Code change snippets:
^^^^^^^^^^^^^^^^
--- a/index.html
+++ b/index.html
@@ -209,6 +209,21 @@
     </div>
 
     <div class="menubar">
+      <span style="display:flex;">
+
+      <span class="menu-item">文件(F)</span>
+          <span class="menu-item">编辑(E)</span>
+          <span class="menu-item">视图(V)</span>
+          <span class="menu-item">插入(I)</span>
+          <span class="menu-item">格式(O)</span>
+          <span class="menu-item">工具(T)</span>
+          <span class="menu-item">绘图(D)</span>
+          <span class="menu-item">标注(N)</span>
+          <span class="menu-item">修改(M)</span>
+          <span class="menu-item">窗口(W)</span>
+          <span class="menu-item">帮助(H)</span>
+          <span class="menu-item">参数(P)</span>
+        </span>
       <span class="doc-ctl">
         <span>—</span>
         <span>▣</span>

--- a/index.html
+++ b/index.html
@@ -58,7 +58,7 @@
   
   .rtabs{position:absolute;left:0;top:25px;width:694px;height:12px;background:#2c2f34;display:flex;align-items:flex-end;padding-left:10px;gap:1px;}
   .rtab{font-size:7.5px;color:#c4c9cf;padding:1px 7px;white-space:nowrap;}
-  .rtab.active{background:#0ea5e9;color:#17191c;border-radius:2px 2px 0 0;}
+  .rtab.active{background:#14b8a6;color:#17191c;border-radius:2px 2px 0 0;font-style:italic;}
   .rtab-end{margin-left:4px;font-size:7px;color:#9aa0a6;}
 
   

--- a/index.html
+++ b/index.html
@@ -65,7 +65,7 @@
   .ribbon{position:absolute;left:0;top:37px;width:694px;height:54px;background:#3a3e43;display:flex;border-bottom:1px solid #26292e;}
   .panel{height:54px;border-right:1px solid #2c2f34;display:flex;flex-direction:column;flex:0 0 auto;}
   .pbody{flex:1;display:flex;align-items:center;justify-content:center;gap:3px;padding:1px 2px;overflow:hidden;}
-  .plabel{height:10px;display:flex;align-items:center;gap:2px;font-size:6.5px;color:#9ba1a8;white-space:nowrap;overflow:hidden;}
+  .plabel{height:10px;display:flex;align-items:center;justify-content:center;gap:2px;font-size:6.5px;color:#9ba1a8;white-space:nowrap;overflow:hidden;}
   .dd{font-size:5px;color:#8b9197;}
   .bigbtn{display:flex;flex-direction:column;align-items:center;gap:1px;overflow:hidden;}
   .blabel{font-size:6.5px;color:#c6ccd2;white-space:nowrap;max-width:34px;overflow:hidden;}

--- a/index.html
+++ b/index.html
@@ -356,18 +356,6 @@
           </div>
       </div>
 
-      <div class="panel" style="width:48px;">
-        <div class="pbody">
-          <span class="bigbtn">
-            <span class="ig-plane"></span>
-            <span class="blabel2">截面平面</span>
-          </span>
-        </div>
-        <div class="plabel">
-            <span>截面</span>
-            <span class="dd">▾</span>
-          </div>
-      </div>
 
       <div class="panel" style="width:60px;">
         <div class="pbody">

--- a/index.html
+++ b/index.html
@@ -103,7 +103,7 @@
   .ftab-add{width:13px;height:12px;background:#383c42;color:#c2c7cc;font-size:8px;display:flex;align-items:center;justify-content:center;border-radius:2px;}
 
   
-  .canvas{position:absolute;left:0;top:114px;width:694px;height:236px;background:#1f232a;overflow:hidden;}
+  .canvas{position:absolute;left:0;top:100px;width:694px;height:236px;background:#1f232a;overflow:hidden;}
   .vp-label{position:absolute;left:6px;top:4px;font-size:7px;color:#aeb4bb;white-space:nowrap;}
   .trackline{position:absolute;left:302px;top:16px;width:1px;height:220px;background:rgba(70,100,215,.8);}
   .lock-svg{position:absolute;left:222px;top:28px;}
^^^^^^^^^^^^^^^^
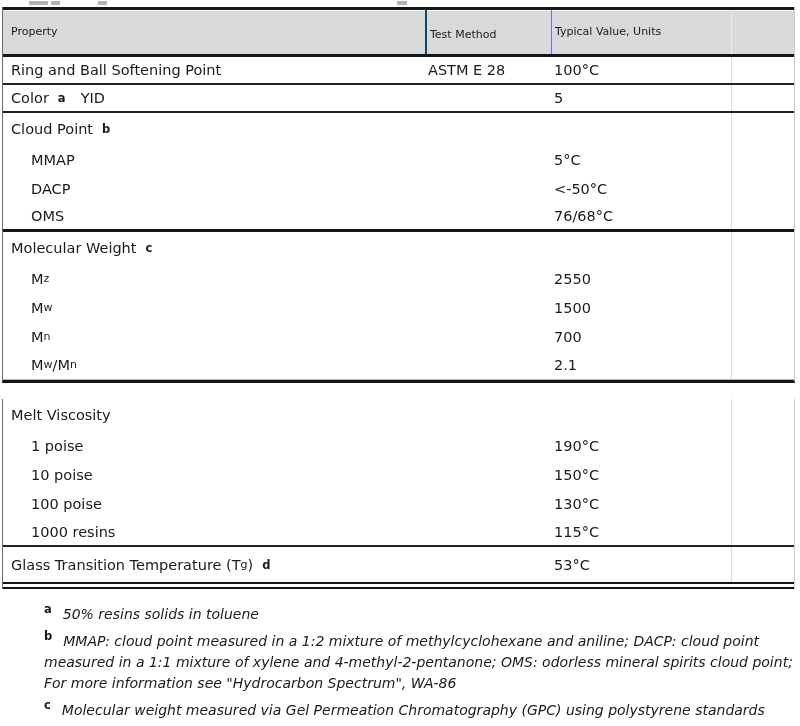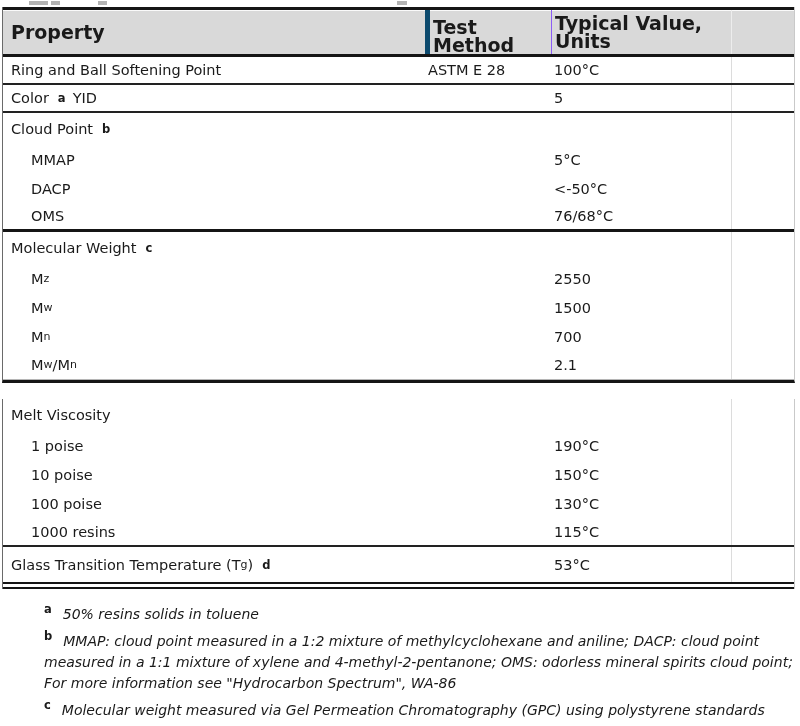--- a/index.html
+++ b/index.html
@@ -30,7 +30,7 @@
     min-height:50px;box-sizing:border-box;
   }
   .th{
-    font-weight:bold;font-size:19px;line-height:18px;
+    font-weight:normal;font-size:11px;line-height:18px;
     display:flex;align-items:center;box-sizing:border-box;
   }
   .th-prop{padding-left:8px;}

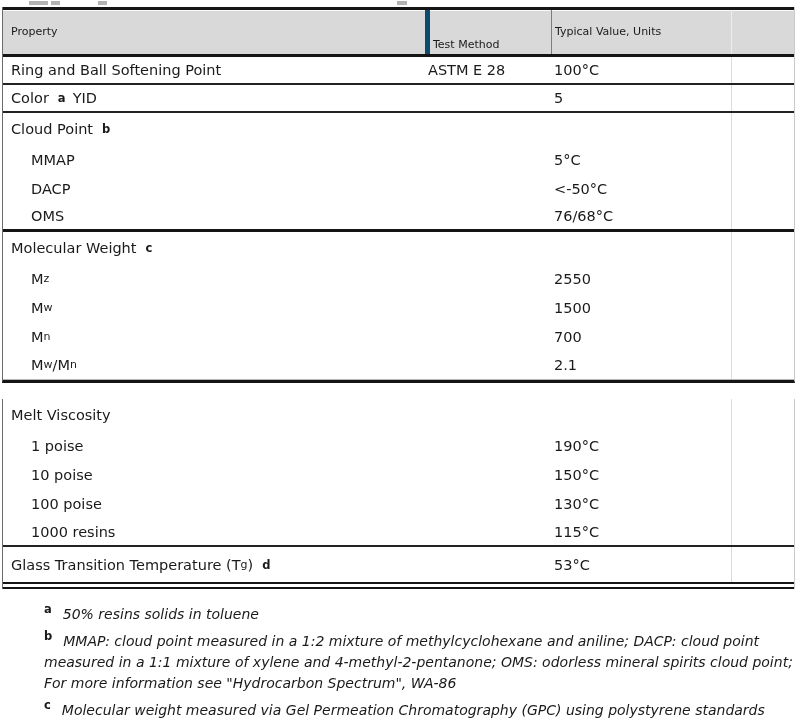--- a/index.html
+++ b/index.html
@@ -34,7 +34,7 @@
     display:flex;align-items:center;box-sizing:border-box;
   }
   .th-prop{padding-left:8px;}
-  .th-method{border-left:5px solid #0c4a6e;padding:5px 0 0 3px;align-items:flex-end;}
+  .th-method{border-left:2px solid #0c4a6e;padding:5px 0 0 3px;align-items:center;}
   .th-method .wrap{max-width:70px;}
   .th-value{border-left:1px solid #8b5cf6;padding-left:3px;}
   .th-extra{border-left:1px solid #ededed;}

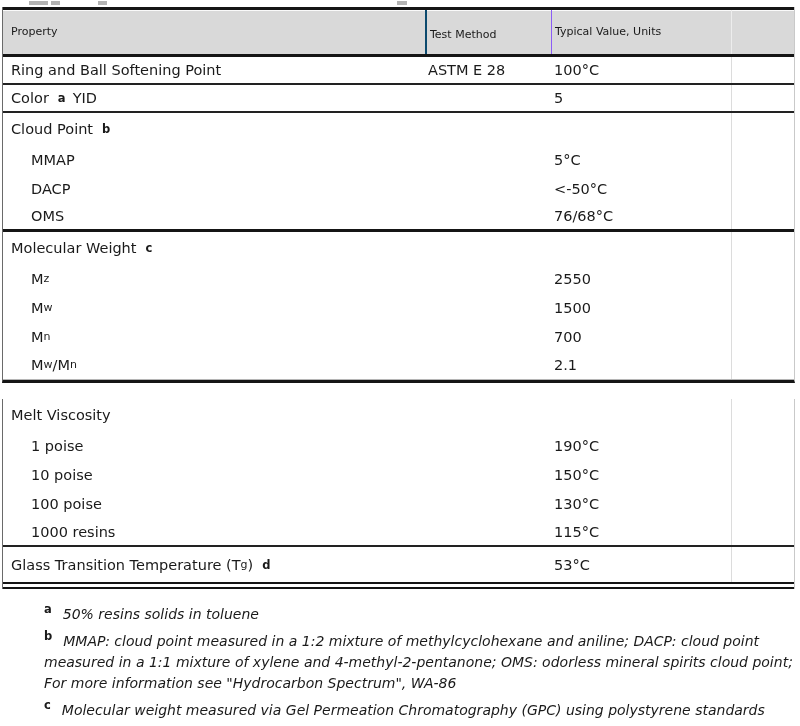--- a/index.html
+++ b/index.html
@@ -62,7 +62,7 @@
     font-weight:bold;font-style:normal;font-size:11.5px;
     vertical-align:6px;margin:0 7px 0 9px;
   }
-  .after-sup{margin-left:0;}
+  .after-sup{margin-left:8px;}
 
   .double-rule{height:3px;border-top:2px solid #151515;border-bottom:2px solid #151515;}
^^^^^^^^^^^^^^^^
■ Aim of the exercise
Count how many lines in the records above hold the word "center", and answer with that number alone.

■ Result of this task
8